Zalika Souley chose cinema against all odds. Born in 1947 in the Niger capital Niamey, she got attracted to cinema at a very young age, and was not even 20 years old when she started acting in the 1960s, attracting a lot of criticism as Niger, which had just gained independence from France, did not consider acting as a respectable job for a woman.
But Souley defied gender norms and became the first sub-Sahara African woman to star on the silver screen. She landed her first role in “The Return of an Adventurer” by Nigerien filmmaker Moustapha Alassane. In this 1966 African-style Western, she appears mounted on a horse, dressed as a cowboy and with a gun in hand. Soon, other directors were ready to work with her.
Niger’s pioneering director Oumarou Ganda asked her to take a lead role in 1969’s “Cabascabo”, in which she plays the lover of a veteran from the French Colonial army returning from Vietnam. AFP reports that the film was screened in the International Critics’ Week of that year’s Cannes Film Festival. But what made history was her role in Ganda’s “The Polygamous Wazou” released the following year, where she plays a jealous woman who mistakenly killed a bridesmaid while trying to kill her husband’s new wife.
The film won the first Yennenga Stallion award at the 1972 Ouagadougou Pan-African Film and Television Festival and the International Critics’ Prize at the Dinard Francophone Film Festival that year. Souley went on to star in other films, becoming the doyenne of African cinema. Indeed, she had to ignore a lot of criticism to get to that stage.

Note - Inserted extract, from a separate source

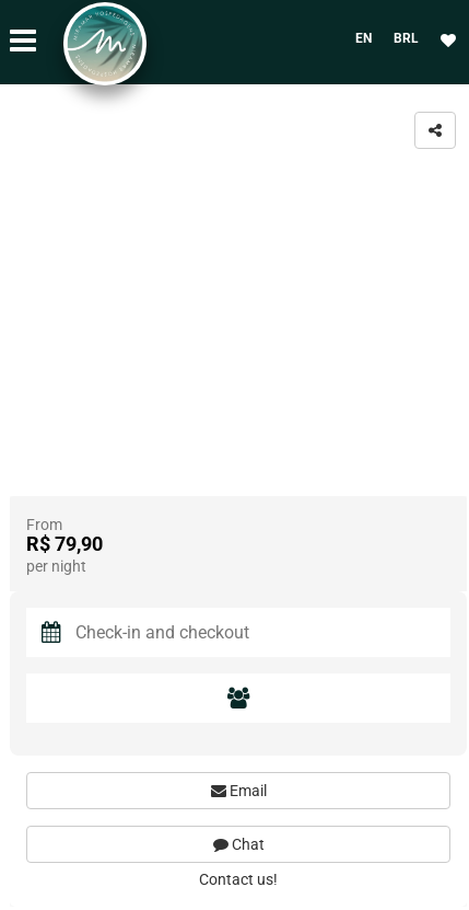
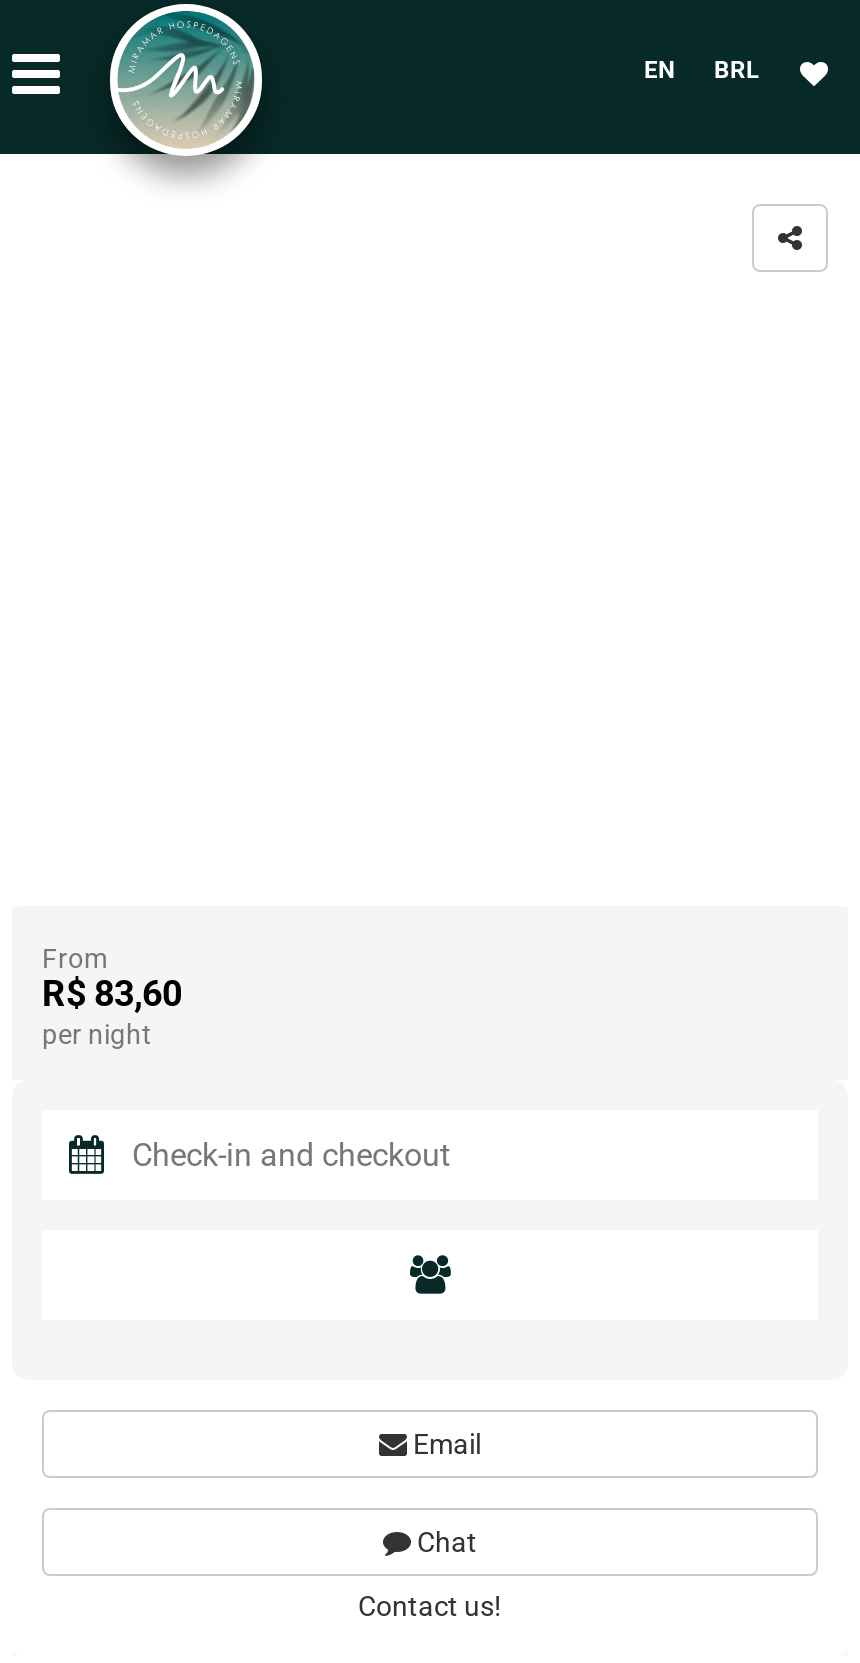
[26,532,103,555] R$ 79,90 -> [42,972,182,1014] R$ 83,60

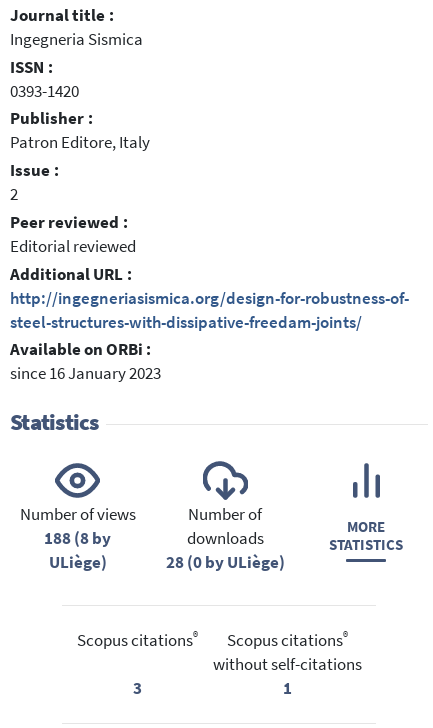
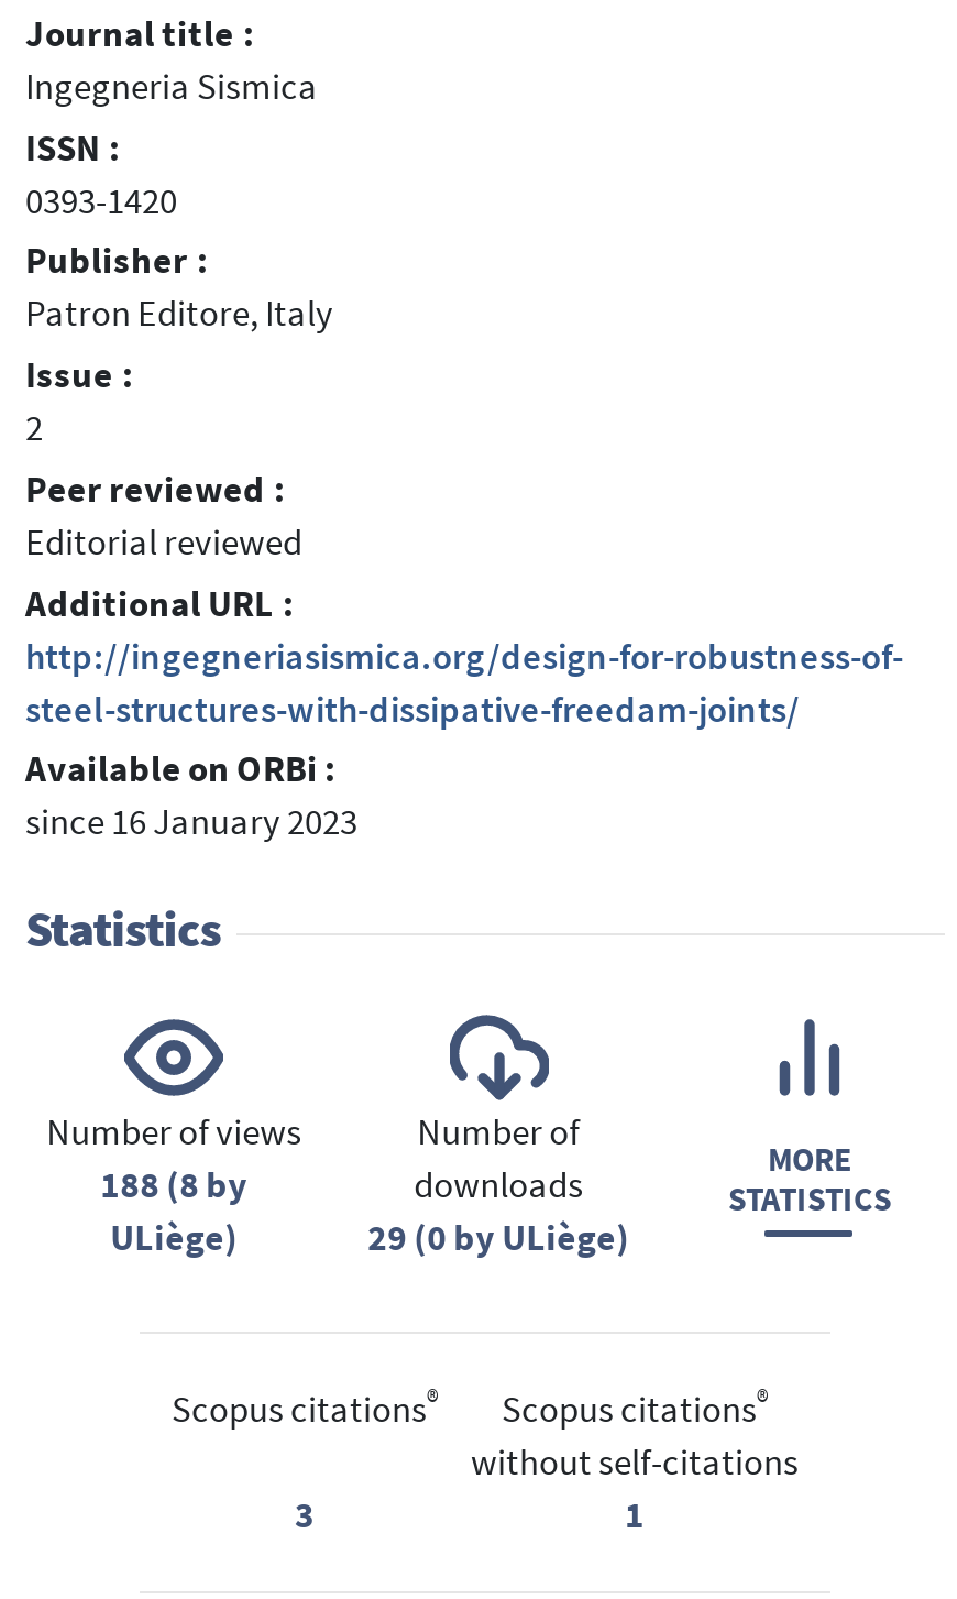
[166,552,285,573] 28 (0 by ULiège) -> [368,1216,629,1262] 29 (0 by ULiège)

“In 1966, it’s not easy for a Muslim family to let their daughter wear pants, let alone ride a horse, run with the men. I was the only woman among the men,” Souley said of her first film role. “Luckily my father was someone who understood everything. He never stopped me (from making films), on the contrary, he always encouraged me,” she told film critic Claire Diao of Awotele magazine. “They insulted me, they insulted my parents,” she recalled.
Nigerien director Rahmatou Keita knows about those insults very well, and that is what inspired her to release the 2004 documentary “Al’leessi” devoted to the life of Souley.
“I remembered that when I was little, there there were people who made films and who were insulted. We spat after their passage. With us, spitting in someone’s footsteps is a very serious insult,” Keita said. “It was no more difficult for Zalika Souley as a woman than for the men. They all had the same problems. They were all condemned because they were, it was said, ‘a job for white people’. They all paid dearly for it.”
Considered the first actress to have made a career in Niger, but also in Africa, outside of Egypt, Souley went after her passion despite condemnation. After making history in the 1970s with Ganda’s “The Polygamous Wazou”, she worked with filmmaker Alhassane again in his prize-winning “WVCM: Women, Cars, Villas, Money” and starred in “If the Riders” in 1982, where she plays a spy working for French colonists. The Nigerien actress then played a role in the 1983 Ivorian-French-Nigerian drama “Petanqui” alongside Ivorian actor Sidiki Bakaba.
But it was during this period that the film industry in her country saw a decline. And this really affected Souley, who reports said did not earn or save much from her career.
“At the beginning, I played for fun” but “what I have always received… and which is more than money, is honour”, the film actress said in 2009 in an interview with an Ivorian newspaper.
Before her death in July 2021 following a long illness, Souley was in Côte d’Ivoire during one of her last major public appearances for the 8th edition of the International Lakes and Lagoons Film Festival. At that event, the Association of African Image Actresses (ACAI) was born thanks to Ivorian actress Naky Sy Savane.
“When I contacted her, she told me that she wanted to be present despite her state of health because, she said, ‘these are things we wanted to do’. ‘Even if it’s my last fight, I will do it’,” Savane said of Souley.
“Zalika has demonstrated with her career that the rest of us can walk with our heads held high: we can be an actress, play the roles we want, all the interesting roles without worrying about what people will say. She was a woman of conviction, a feminist, an activist who did not want to let her life be dictated to.”